▸ Work instructions: Extract every line below, verbatim.

Material shown below:

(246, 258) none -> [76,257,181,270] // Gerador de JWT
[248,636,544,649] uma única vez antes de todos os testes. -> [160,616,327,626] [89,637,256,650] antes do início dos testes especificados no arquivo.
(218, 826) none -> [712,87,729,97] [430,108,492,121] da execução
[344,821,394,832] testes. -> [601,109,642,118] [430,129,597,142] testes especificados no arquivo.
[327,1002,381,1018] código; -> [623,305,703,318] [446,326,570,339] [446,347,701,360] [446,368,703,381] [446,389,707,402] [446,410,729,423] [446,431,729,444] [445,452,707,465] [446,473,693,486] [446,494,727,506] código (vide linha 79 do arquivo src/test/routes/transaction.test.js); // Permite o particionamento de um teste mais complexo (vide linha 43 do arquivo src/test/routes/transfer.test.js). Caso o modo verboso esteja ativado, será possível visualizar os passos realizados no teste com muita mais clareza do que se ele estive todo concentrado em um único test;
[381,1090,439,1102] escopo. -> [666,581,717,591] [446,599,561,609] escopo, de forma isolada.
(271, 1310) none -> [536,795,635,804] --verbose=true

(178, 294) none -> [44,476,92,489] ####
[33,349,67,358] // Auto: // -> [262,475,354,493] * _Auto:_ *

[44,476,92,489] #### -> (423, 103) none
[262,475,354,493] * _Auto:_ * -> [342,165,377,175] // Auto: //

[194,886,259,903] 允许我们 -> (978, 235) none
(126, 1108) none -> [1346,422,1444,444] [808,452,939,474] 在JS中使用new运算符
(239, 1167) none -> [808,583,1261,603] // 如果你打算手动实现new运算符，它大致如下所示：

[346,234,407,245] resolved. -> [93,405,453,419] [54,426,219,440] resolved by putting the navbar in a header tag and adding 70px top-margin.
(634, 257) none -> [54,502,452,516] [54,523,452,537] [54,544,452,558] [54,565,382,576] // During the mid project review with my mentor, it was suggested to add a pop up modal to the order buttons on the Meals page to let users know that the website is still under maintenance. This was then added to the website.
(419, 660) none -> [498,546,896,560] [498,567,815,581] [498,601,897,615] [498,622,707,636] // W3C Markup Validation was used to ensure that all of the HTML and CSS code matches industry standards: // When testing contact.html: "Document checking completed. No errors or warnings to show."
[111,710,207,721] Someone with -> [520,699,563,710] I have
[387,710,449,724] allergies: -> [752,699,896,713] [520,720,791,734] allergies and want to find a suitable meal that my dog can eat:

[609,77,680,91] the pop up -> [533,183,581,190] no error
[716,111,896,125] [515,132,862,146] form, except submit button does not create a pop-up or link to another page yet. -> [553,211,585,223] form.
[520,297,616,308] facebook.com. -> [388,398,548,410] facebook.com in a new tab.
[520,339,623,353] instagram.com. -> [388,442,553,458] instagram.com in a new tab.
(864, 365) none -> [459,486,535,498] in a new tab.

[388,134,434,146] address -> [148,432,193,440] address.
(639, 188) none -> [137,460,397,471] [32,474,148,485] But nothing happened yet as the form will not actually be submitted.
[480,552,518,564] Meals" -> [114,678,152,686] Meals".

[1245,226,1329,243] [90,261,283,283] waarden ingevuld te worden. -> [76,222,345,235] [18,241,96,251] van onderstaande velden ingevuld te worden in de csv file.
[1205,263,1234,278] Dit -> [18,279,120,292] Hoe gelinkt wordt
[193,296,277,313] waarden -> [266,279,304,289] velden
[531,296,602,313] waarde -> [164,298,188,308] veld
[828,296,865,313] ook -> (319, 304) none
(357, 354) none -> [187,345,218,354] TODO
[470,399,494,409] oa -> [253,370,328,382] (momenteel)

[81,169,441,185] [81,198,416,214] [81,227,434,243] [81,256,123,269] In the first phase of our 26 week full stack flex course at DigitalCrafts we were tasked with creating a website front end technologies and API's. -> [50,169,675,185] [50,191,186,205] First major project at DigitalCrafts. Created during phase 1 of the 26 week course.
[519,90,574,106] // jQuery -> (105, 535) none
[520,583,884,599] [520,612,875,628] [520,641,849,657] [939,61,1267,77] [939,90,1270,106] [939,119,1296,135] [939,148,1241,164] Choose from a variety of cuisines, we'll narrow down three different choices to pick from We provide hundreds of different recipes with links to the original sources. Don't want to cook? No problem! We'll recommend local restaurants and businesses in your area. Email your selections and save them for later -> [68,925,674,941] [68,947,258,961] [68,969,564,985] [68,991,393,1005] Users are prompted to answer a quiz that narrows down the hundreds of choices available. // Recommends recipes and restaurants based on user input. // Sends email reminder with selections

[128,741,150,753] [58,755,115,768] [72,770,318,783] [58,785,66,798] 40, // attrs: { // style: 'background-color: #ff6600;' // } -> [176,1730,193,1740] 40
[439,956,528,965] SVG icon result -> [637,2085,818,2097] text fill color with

End of Material shown.

▸ Written response:
(246, 258) none -> [76,257,181,270] // Gerador de JWT
[248,636,544,649] uma única vez antes de todos os testes. -> [160,616,327,626] [89,637,256,650] antes do início dos testes especificados no arquivo.
(218, 826) none -> [712,87,729,97] [430,108,492,121] da execução
[344,821,394,832] testes. -> [601,109,642,118] [430,129,597,142] testes especificados no arquivo.
[327,1002,381,1018] código; -> [623,305,703,318] [446,326,570,339] [446,347,701,360] [446,368,703,381] [446,389,707,402] [446,410,729,423] [446,431,729,444] [445,452,707,465] [446,473,693,486] [446,494,727,506] código (vide linha 79 do arquivo src/test/routes/transaction.test.js); // Permite o particionamento de um teste mais complexo (vide linha 43 do arquivo src/test/routes/transfer.test.js). Caso o modo verboso esteja ativado, será possível visualizar os passos realizados no teste com muita mais clareza do que se ele estive todo concentrado em um único test;
[381,1090,439,1102] escopo. -> [666,581,717,591] [446,599,561,609] escopo, de forma isolada.
(271, 1310) none -> [536,795,635,804] --verbose=true

(178, 294) none -> [44,476,92,489] ####
[33,349,67,358] // Auto: // -> [262,475,354,493] * _Auto:_ *

[44,476,92,489] #### -> (423, 103) none
[262,475,354,493] * _Auto:_ * -> [342,165,377,175] // Auto: //

[194,886,259,903] 允许我们 -> (978, 235) none
(126, 1108) none -> [1346,422,1444,444] [808,452,939,474] 在JS中使用new运算符
(239, 1167) none -> [808,583,1261,603] // 如果你打算手动实现new运算符，它大致如下所示：

[346,234,407,245] resolved. -> [93,405,453,419] [54,426,219,440] resolved by putting the navbar in a header tag and adding 70px top-margin.
(634, 257) none -> [54,502,452,516] [54,523,452,537] [54,544,452,558] [54,565,382,576] // During the mid project review with my mentor, it was suggested to add a pop up modal to the order buttons on the Meals page to let users know that the website is still under maintenance. This was then added to the website.
(419, 660) none -> [498,546,896,560] [498,567,815,581] [498,601,897,615] [498,622,707,636] // W3C Markup Validation was used to ensure that all of the HTML and CSS code matches industry standards: // When testing contact.html: "Document checking completed. No errors or warnings to show."
[111,710,207,721] Someone with -> [520,699,563,710] I have
[387,710,449,724] allergies: -> [752,699,896,713] [520,720,791,734] allergies and want to find a suitable meal that my dog can eat:

[609,77,680,91] the pop up -> [533,183,581,190] no error
[716,111,896,125] [515,132,862,146] form, except submit button does not create a pop-up or link to another page yet. -> [553,211,585,223] form.
[520,297,616,308] facebook.com. -> [388,398,548,410] facebook.com in a new tab.
[520,339,623,353] instagram.com. -> [388,442,553,458] instagram.com in a new tab.
(864, 365) none -> [459,486,535,498] in a new tab.

[388,134,434,146] address -> [148,432,193,440] address.
(639, 188) none -> [137,460,397,471] [32,474,148,485] But nothing happened yet as the form will not actually be submitted.
[480,552,518,564] Meals" -> [114,678,152,686] Meals".

[1245,226,1329,243] [90,261,283,283] waarden ingevuld te worden. -> [76,222,345,235] [18,241,96,251] van onderstaande velden ingevuld te worden in de csv file.
[1205,263,1234,278] Dit -> [18,279,120,292] Hoe gelinkt wordt
[193,296,277,313] waarden -> [266,279,304,289] velden
[531,296,602,313] waarde -> [164,298,188,308] veld
[828,296,865,313] ook -> (319, 304) none
(357, 354) none -> [187,345,218,354] TODO
[470,399,494,409] oa -> [253,370,328,382] (momenteel)

[81,169,441,185] [81,198,416,214] [81,227,434,243] [81,256,123,269] In the first phase of our 26 week full stack flex course at DigitalCrafts we were tasked with creating a website front end technologies and API's. -> [50,169,675,185] [50,191,186,205] First major project at DigitalCrafts. Created during phase 1 of the 26 week course.
[519,90,574,106] // jQuery -> (105, 535) none
[520,583,884,599] [520,612,875,628] [520,641,849,657] [939,61,1267,77] [939,90,1270,106] [939,119,1296,135] [939,148,1241,164] Choose from a variety of cuisines, we'll narrow down three different choices to pick from We provide hundreds of different recipes with links to the original sources. Don't want to cook? No problem! We'll recommend local restaurants and businesses in your area. Email your selections and save them for later -> [68,925,674,941] [68,947,258,961] [68,969,564,985] [68,991,393,1005] Users are prompted to answer a quiz that narrows down the hundreds of choices available. // Recommends recipes and restaurants based on user input. // Sends email reminder with selections

[128,741,150,753] [58,755,115,768] [72,770,318,783] [58,785,66,798] 40, // attrs: { // style: 'background-color: #ff6600;' // } -> [176,1730,193,1740] 40
[439,956,528,965] SVG icon result -> [637,2085,818,2097] text fill color with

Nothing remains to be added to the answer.